Essentially, Moog Louisville is a three-armed warehouse distribution company, with:

  • 16 company-owned stores. Primarily focused on parts, paint and body shop supplies, these glass-front retail centers also sell tools and equipment to the end-user or installer. The stores are part of the Aftermarket Auto Parts Alliance, which combines the purchasing and marketing power of the Auto Value and Bumper To Bumper brand names. They comprise about 3,500 square feet and operate much like a franchised mobile tool dealer.
  • A parts warehouse business that sells to larger national repair chains, but primarily fulfills the company-owned parts stores, as well as independent jobber businesses in the Louisville area.
  • ToolPro, a tool and equipment distribution division that services both distributors and end-users.
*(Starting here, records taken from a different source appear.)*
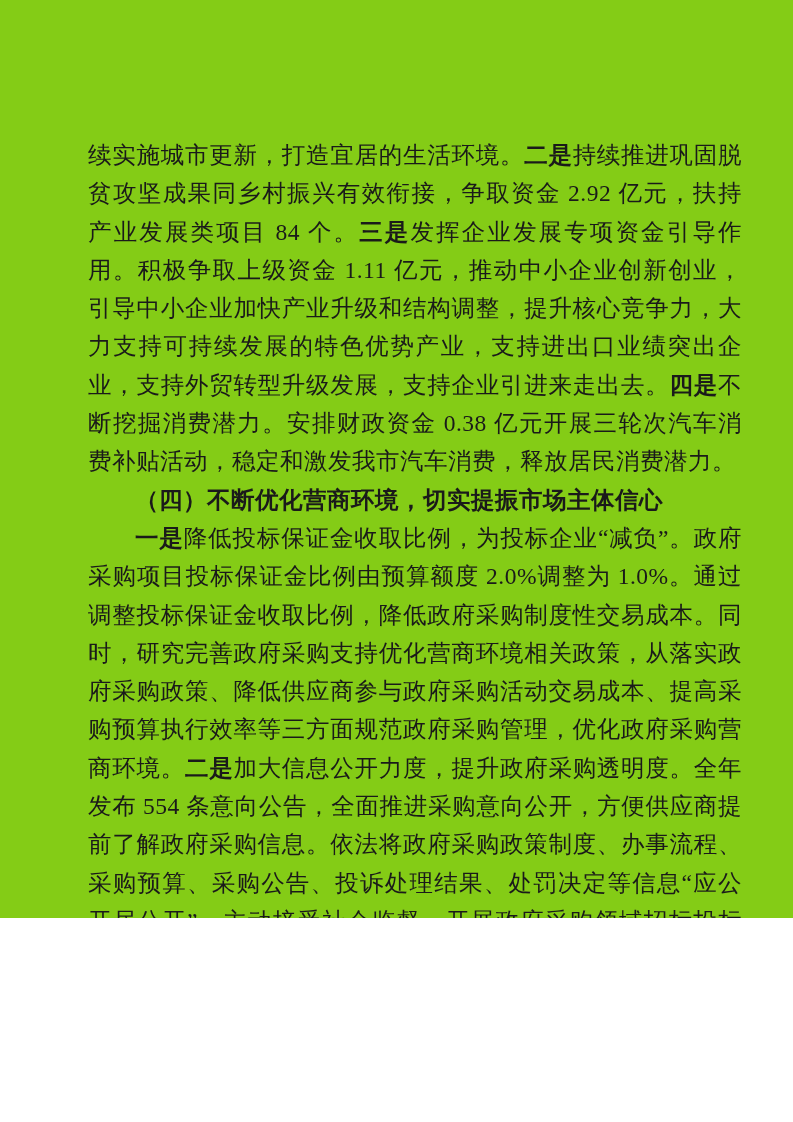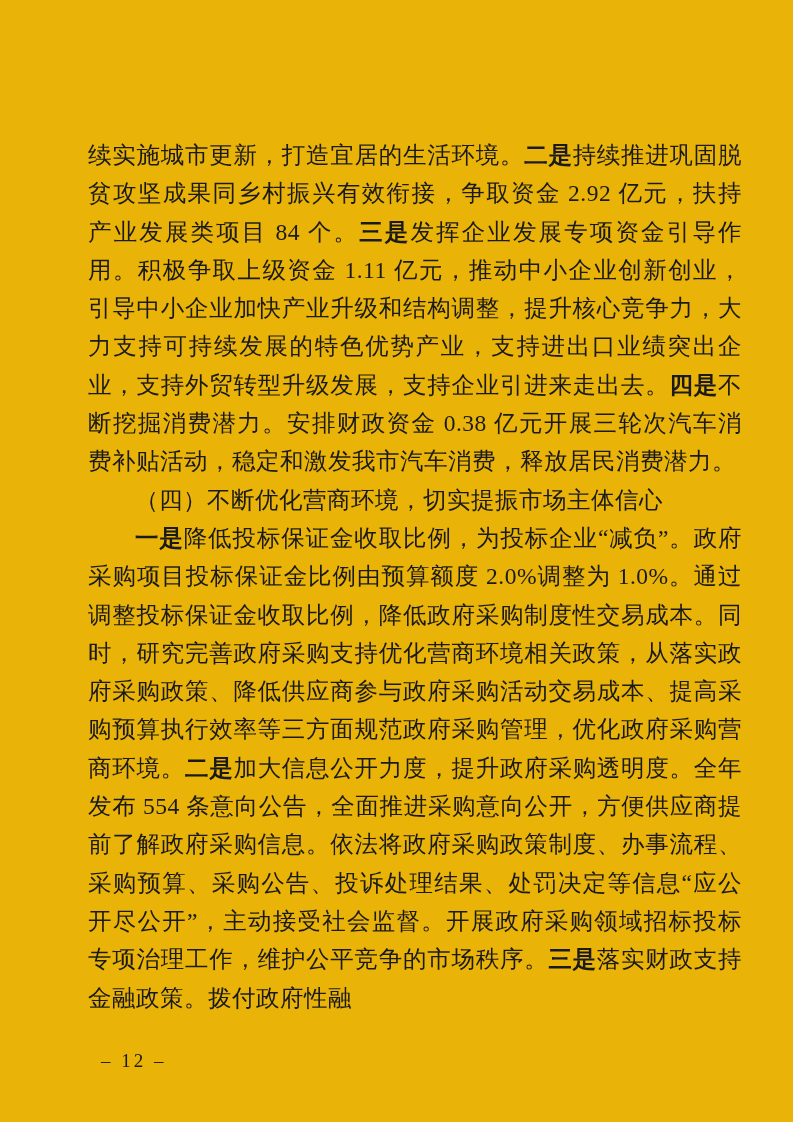--- a/index.html
+++ b/index.html
@@ -10,8 +10,8 @@
   .page {
     position: relative;
     width: 793px;
-    height: 1122px;
-    background: #eab308;
+    height: 918px;
+    background: #84cc16;
     overflow: hidden;
     font-family: "Liberation Serif", "DejaVu Serif", serif;
     color: #1a1a1a;

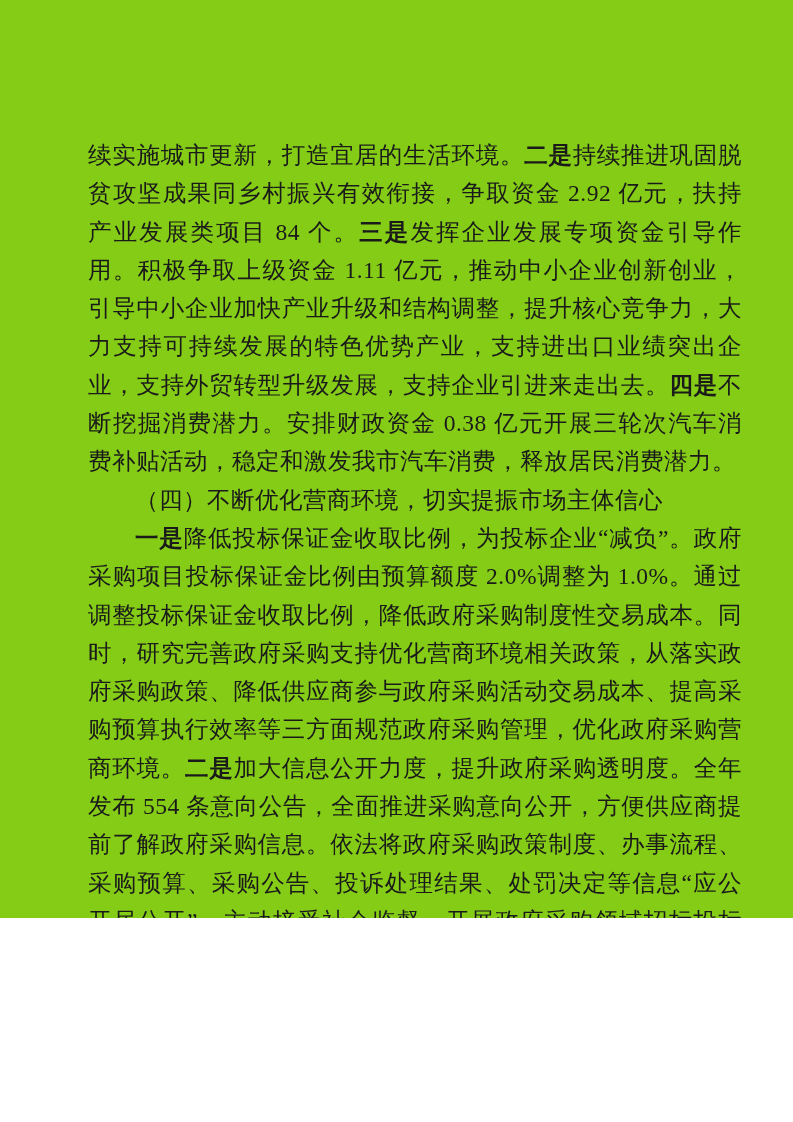--- a/index.html
+++ b/index.html
@@ -39,7 +39,7 @@
     font-family: "Liberation Sans", "DejaVu Sans", sans-serif;
   }
   .section-heading {
-    font-weight: normal;
+    font-weight: bold;
     text-indent: 2em;
   }
   .footer {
Initially started over 50 years ago as Louisville Auto Springs by Dean Washbish, the company specialized in selling and servicing leaf springs for cars and trucks. As trends in part replacement changed, Moog Chassis Parts became the company’s first major outside vendor, hence the name change. The company is currently owned by the founder’s son, Doug.

ToolPro was started 15 years ago as a way for Moog Louisville to meet their customer's and company stores’ tool and equipment needs. “Initially, we simply wanted to avoid farming out the selling and servicing of these products, but things have gradually gotten much bigger,” states Grover.

ToolPro, which is managed by Steve Cushing, currently sells an even mix of both tools and equipment. While equipment sales are obviously a shop buy, tools cater more to the individual technician. And although the size of Moog Louisville provides them with greater resources in terms of purchasing and storage, Grover admits that tools are perceived as a much different animal to most parts distributors.

“Tools can be tough for part stores,” he states. “They’re seen as a specialty. Parts are easier to inventory because you can track vehicle registrations and forecast what will be needed. Tools are more difficult because of specific requests for particular brands, etc. What it comes down to is just trying to be responsive and find out exactly what the customer wants, and then do all we can to get it for them.

“In the end, we’re growing all areas of a store’s business because they can provide everything at one stop.” Another advantage Moog Louisville offers is that all of their company-owned stores are on the same computer system for shipping, pricing and availability. This means one phone call or request provides access to every store, as well as the warehouse inventory.

In addition to servicing their collection of company stores, Moog Louisville and ToolPro also work with over 40 independent part stores and nearly 2,500 shop accounts within a 75-mile radius of Louisville. They even supply a hand full of mobile tool dealers in the area, and provide referral fees in facilitating sales, primarily of equipment, that the mobile distributors prefer not to handle themselves.